LLOYD’S WEIGHS RISK OF OFFSHORE GAMBLE
LLOYD’S of London is moving offshore, as The Capitalist hears the insurance group has entered a team in one of the world’s most competitive yacht races – a two-day zigzag around 11 Caribbean islands that is a magnet for seafaring captains of industry.
First to arrive in the Caribbean was Marshall Bailey, the COO of State Street, who flew out yesterday for a holiday in the British Virgin Islands before the challenging Royal Ocean Racing Club Caribbean 600 sets off from Antigua on 20 February.
He will be joined by fellow members of the Lloyd’s Yacht Club, the group formed in 1936 to introduce Lloyd’s underwriters to offshore racing, including Edward Fane of Miller Insurance; Howard Burnell, a senior marine underwriter at Amlin; and Towers Watson’s catastrophe consultant Liz Lotz, who will race the 23-metre Maxi owned by John Wilson, head of risk consultancy Empowered Systems.

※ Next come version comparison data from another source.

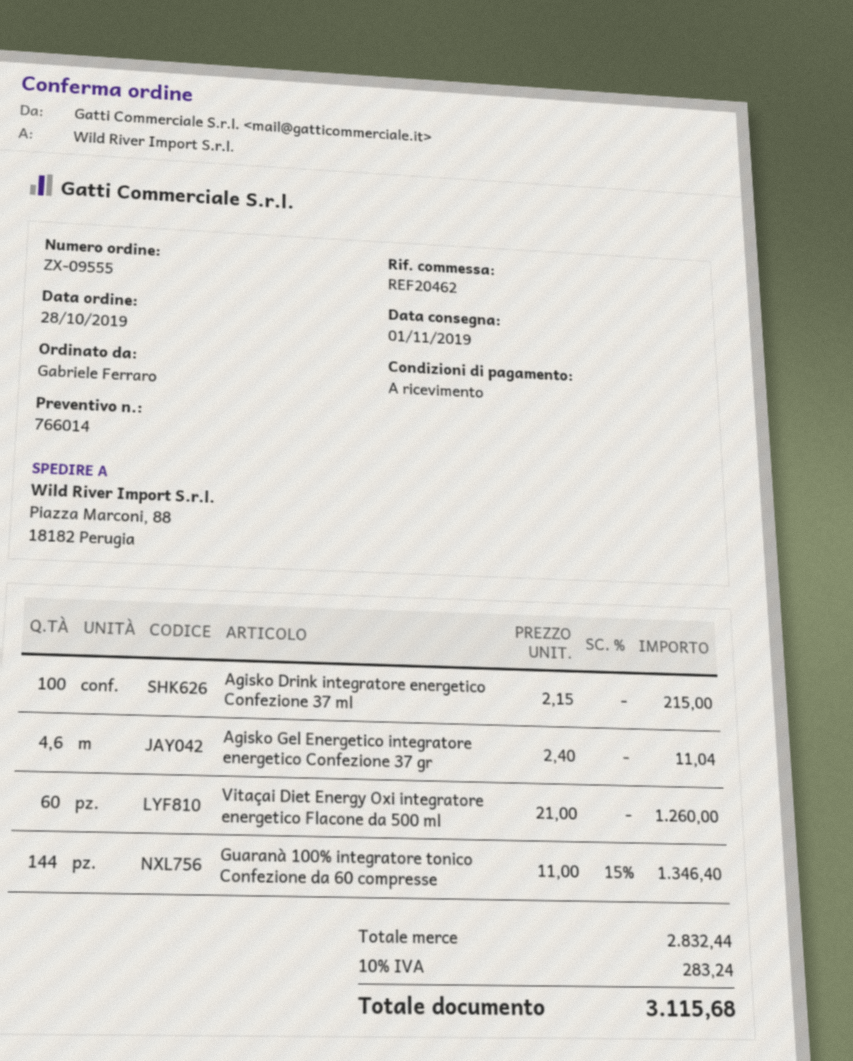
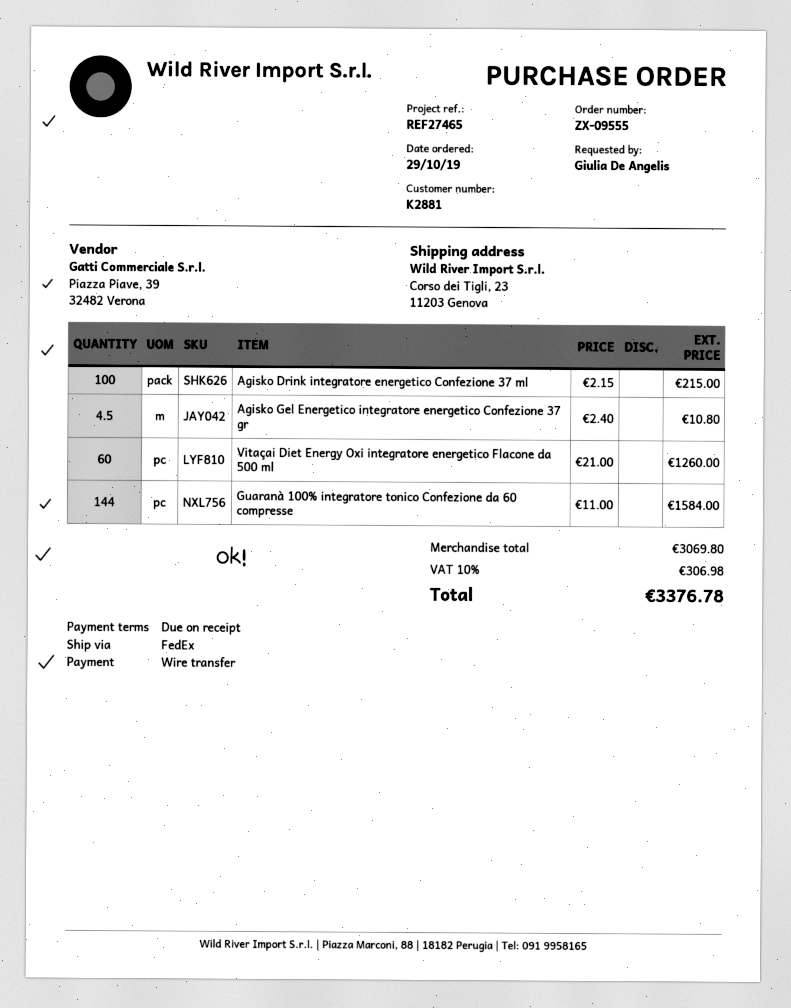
order date: 2019-10-28 -> 2019-10-29
reference: REF20462 -> REF27465
ordered by: Gabriele Ferraro -> Giulia De Angelis
ship to: Piazza Marconi, 88, 18182 Perugia -> Corso dei Tigli, 23, 11203 Genova
Agisko Gel Energetico integratore energetico Confezione 37 gr: 4.6 x 2.40 = 11.04 -> 4.5 x 2.40 = 10.80
Guaranà 100% integratore tonico Confezione da 60 compresse: 144 x 11.00 - 15% = 1346.40 -> 144 x 11.00 = 1584.00
subtotal: 2832.44 -> 3069.80
tax: 10% = 283.24 -> 10% = 306.98
total: 3115.68 -> 3376.78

The team is back in the race after a one-year absence, and hopes to complete the 600 nautical mile course by the small hours of Wednesday morning. “Sailing is a great leveller,” LYC’s head of racing Andrew Jameson informed The Capitalist, as he prepared for three-metre-high swells in “extreme” heat. With Austrian investor Gerhard Andlinger; Fidelity’s president of asset management Ron O’Hanley; and George David, the former chairman of United Technologies, also among the 40 yachts competing, let’s hope so.
THE SCAFFOLDING has come down in the auditorium, and Westminster Council has agreed the entertainment licence.
So finally the leisure group behind the St James Theatre, Entertainment & Media Group, can announce that curtain up for the capital’s first new theatre for 30 years is September. “We have been one of London’s best-kept secrets for a while – and that was deliberate,” says Lucy French, director of development on the team led by Robert Mackintosh, brother of theatre impresario Cameron, and EMG director Alan Judd.
Funded by private investment, EMG has taken a 75-year lease from developer Yolanda, and the refurbishment of the former Westminster Theatre on Palace Street is 85 per cent complete.
Artistic director David Gilmore, who directed the West End version of Grease, is scouting New York for shows for the 312-seat theatre, as talks are held with operators for the planned two bars and a brasserie.
The venue will also have a studio space, a “remarkable staircase installation” and its own channel on BSkyB – so far, the backers are “slightly over” the initial budget of £5m…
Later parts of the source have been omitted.